1989 yazıydı. Balkanlar’ın üstünde yıllar boyunca biriken kara bulutların nihayet ağır ağır Türkiye sınırlarına doğru çöktüğü, tarihin en acı sayfalarından birinin yazıldığı o sarsıcı mevsim. Bulgaristan’da Türklerin isimleri zorla değiştiriliyor, dilleri susturuluyor, kimlikleri silinmeye çalışılıyor, köylerin üzerine görünmeyen ama hissedilen bir baskı iniyordu. O yıllarda komünist rejimin uyguladığı asimilasyon politikası yalnızca kültürü değil, insanın en derin yerindeki aidiyet duygusunu hedef alıyordu.

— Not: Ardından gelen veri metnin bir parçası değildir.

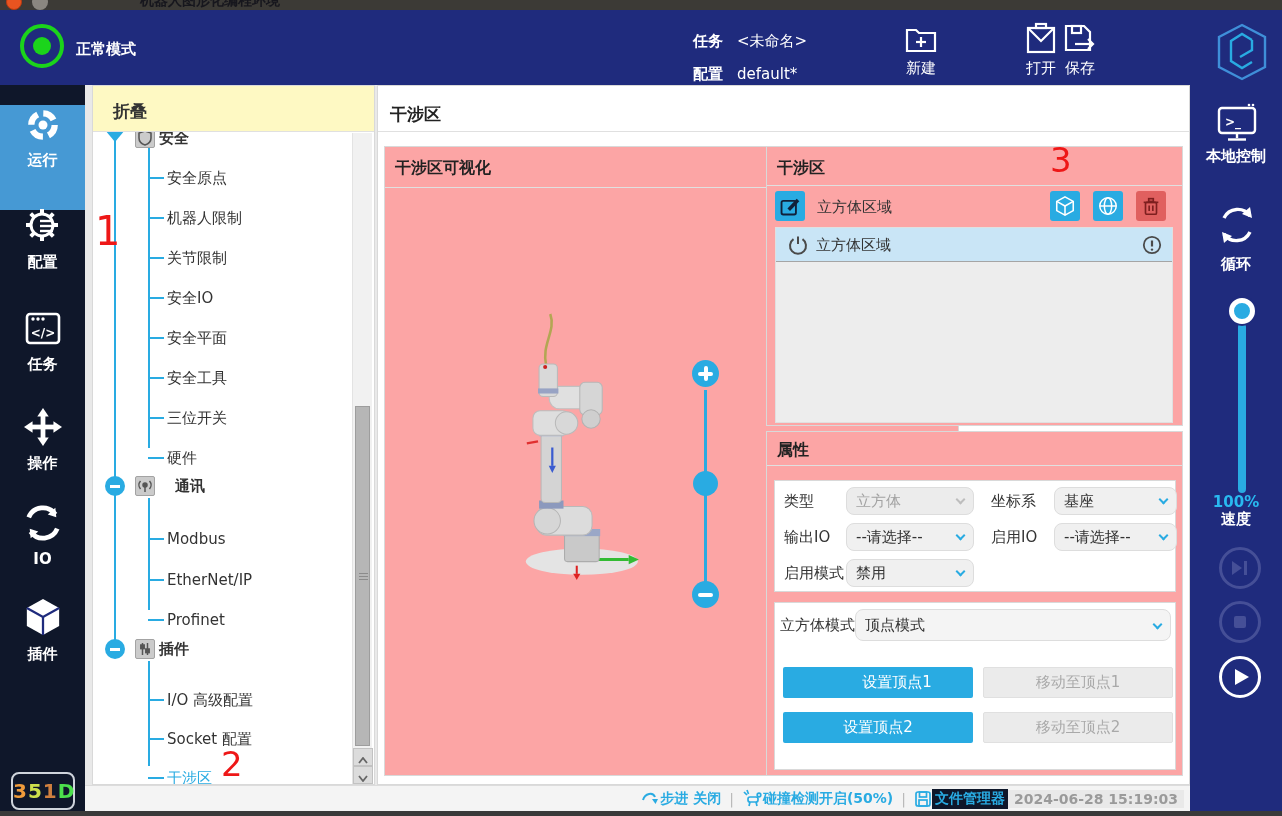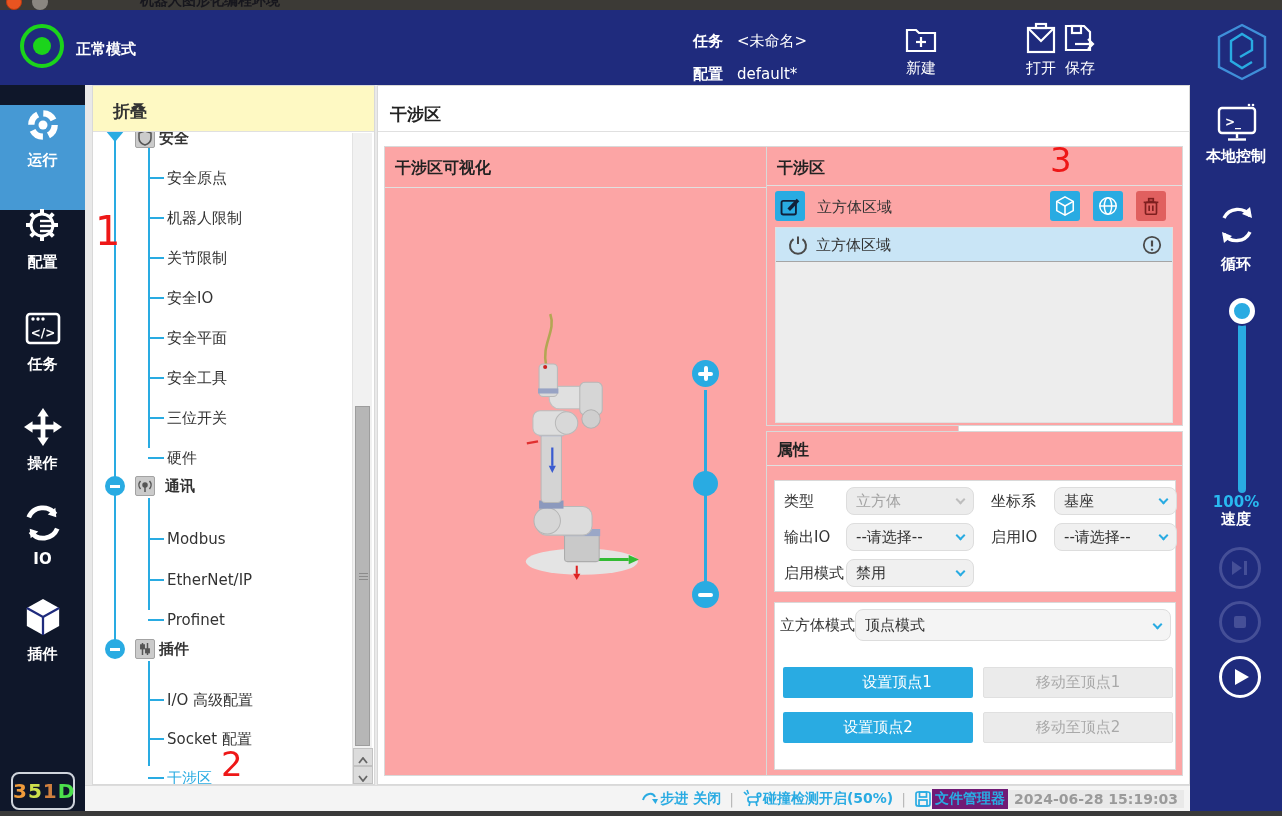--- a/index.html
+++ b/index.html
@@ -318,7 +318,7 @@
             <line x1="9" y1="10" x2="9" y2="15"></line>
         </svg>
       </div>
-      <span class="txt" style="position:absolute; left:72px;">通讯</span>
+      <span class="txt" style="position:absolute; left:82px;">通讯</span>
     </div>
     <div class="tline" style="left:55px; top:452px; width:16px; height:2px;"></div>
     <div class="trow" style="left:0; top:441px;">

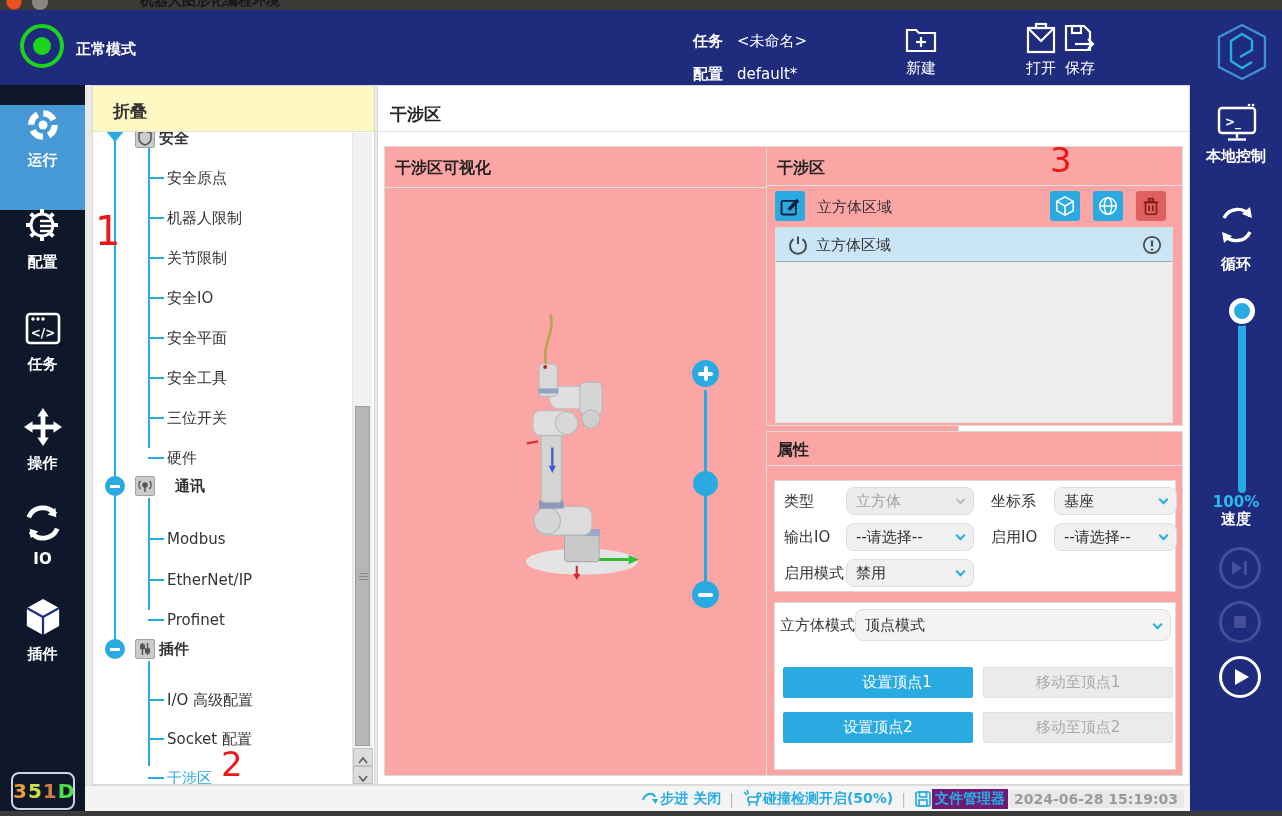--- a/index.html
+++ b/index.html
@@ -108,7 +108,7 @@
   .sitem { display:flex; align-items:center; color:#29abe2; font-weight:bold; white-space:nowrap; }
   .ssep { color:#b9b9b9; margin:0 8px; font-weight:normal; }
   .stime { color:#9a9a9a; background:#e9e9e9; padding:1px 6px; font-weight:bold; }
-  .fmbg { background:#701a75; padding:1px 3px; }
+  .fmbg { background:#0f172a; padding:1px 3px; }
 
   .bottomstrip { position:absolute; left:0; top:811px; width:1282px; height:5px; background:#3a3a3a; }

İşte tam o günlerde, bir haltercinin kaderi tüm bu baskının ortasında bir anda dünya sahnesine taşındı: NAİM SÜLEYMANOĞLU. Onun 1986’da Bulgaristan’dan kaçışı, aslında tek bir sporcunun özgürlük arayışı değildi. Yıllardır susturulan bir halkın dünya kamuoyuna ulaşan ilk güçlü haykırışıydı. Rejim, yıllarca şampiyonluklarıyla övündüğü o küçük dev adamın kaçışıyla, yıllardır saklamaya çalıştığı zulmün üstünü artık örtemez hale geldi. Naim’in cesareti, sanki karanlık bir tünelde sessizce yol alan Bulgaristan Türkleri için ilk ışık huzmesi olmuştu.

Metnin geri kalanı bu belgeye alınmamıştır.